Task description: An exact copy is needed of the lines in the entries below from the line with "[213,81,324,98] pokemonsay ->" up to and including the line with "[70,380,147,392] ppokemonsay ->", and of nothing else. Leave the pictures out.

Given records:
════════

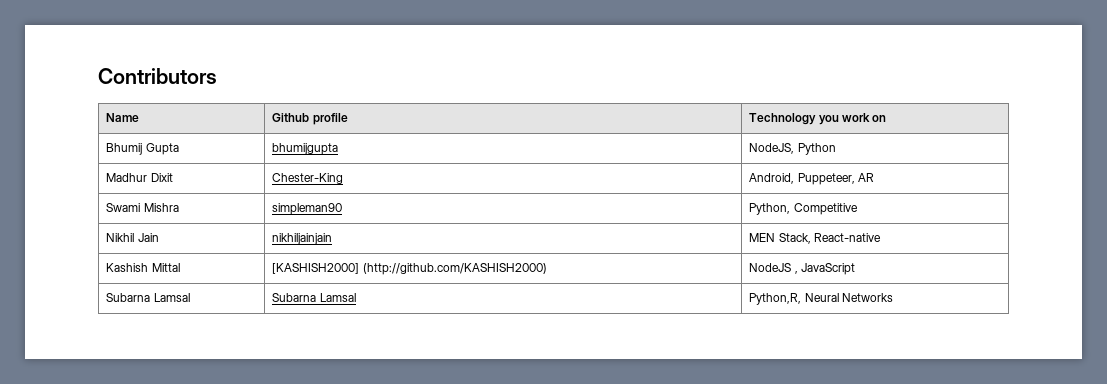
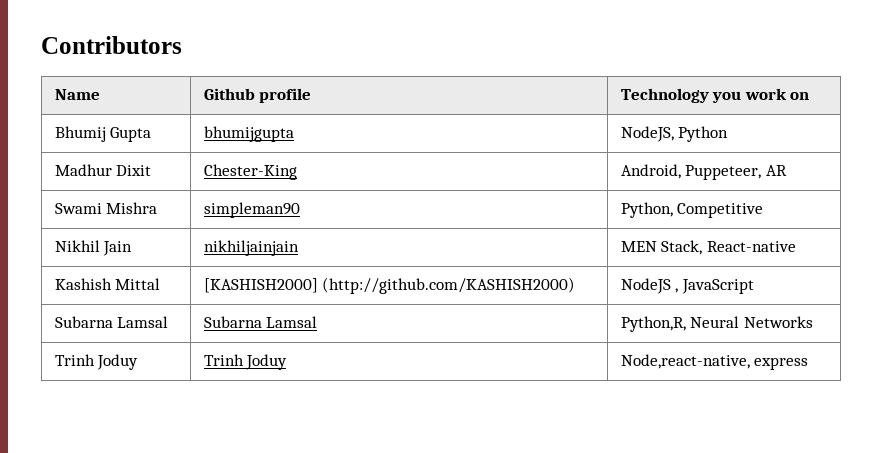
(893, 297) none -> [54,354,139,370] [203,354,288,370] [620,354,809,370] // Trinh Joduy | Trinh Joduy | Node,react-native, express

════════

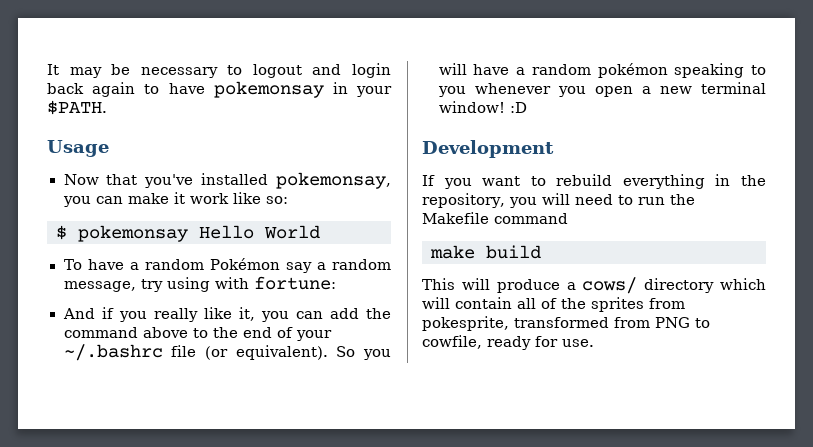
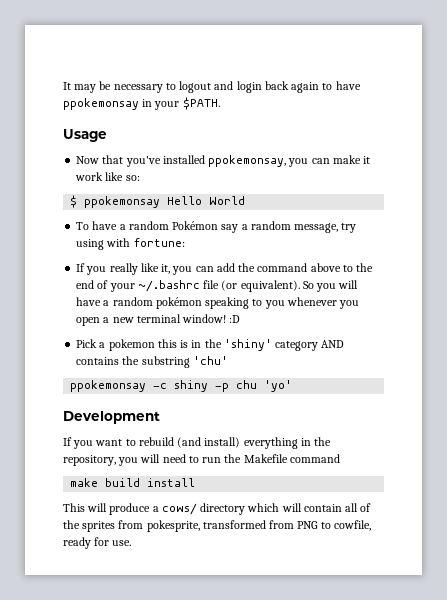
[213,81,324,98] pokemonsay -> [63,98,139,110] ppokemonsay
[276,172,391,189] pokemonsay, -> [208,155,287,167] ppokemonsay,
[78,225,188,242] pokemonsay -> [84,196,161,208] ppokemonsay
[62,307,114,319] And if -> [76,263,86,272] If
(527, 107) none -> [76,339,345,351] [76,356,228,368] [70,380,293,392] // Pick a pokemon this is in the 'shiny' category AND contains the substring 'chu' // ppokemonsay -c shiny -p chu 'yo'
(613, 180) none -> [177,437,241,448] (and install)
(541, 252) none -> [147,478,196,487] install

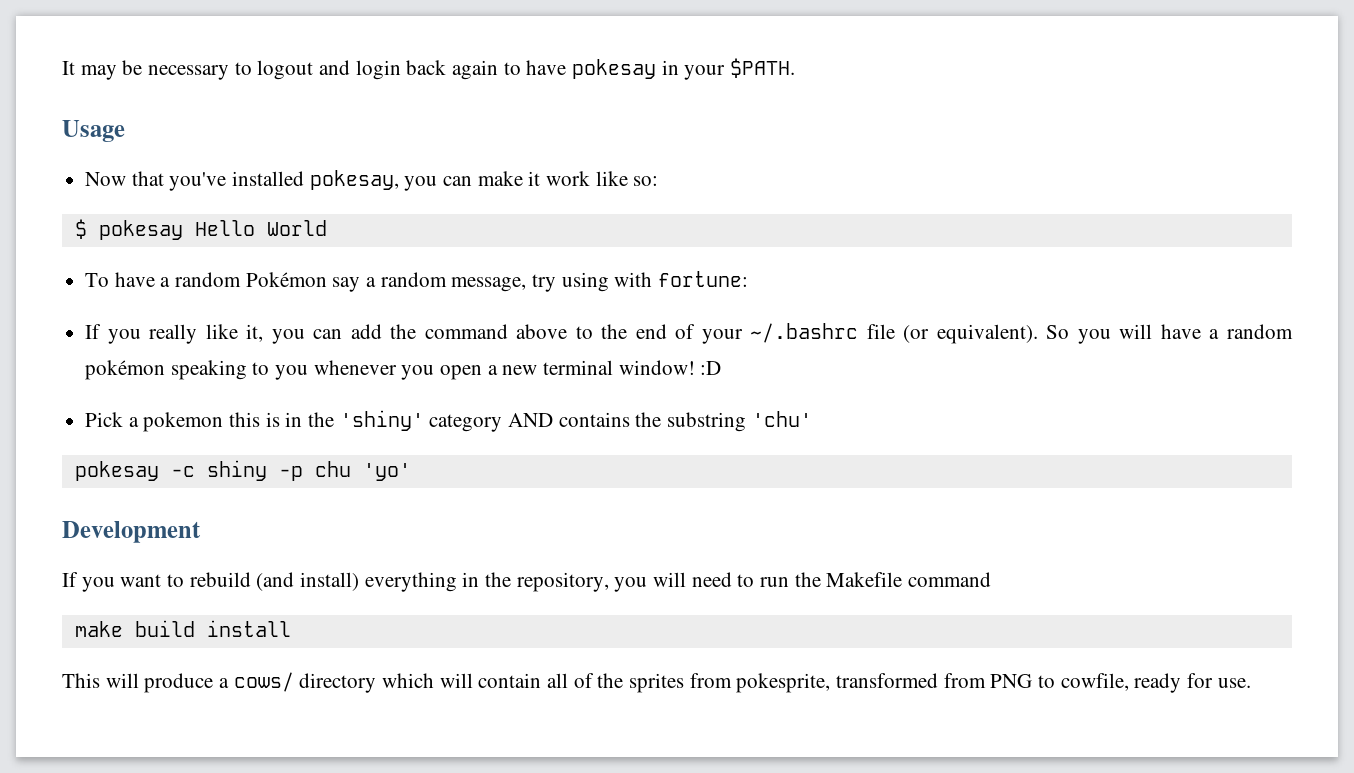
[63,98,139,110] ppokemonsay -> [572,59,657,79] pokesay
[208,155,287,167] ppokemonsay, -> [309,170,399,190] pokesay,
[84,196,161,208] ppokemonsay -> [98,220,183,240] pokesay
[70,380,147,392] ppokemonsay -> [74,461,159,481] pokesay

════════

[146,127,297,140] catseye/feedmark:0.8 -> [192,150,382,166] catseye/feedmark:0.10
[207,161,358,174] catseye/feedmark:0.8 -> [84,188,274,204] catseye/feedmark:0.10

════════

Task result:
[213,81,324,98] pokemonsay -> [63,98,139,110] ppokemonsay
[276,172,391,189] pokemonsay, -> [208,155,287,167] ppokemonsay,
[78,225,188,242] pokemonsay -> [84,196,161,208] ppokemonsay
[62,307,114,319] And if -> [76,263,86,272] If
(527, 107) none -> [76,339,345,351] [76,356,228,368] [70,380,293,392] // Pick a pokemon this is in the 'shiny' category AND contains the substring 'chu' // ppokemonsay -c shiny -p chu 'yo'
(613, 180) none -> [177,437,241,448] (and install)
(541, 252) none -> [147,478,196,487] install

[63,98,139,110] ppokemonsay -> [572,59,657,79] pokesay
[208,155,287,167] ppokemonsay, -> [309,170,399,190] pokesay,
[84,196,161,208] ppokemonsay -> [98,220,183,240] pokesay
[70,380,147,392] ppokemonsay -> [74,461,159,481] pokesay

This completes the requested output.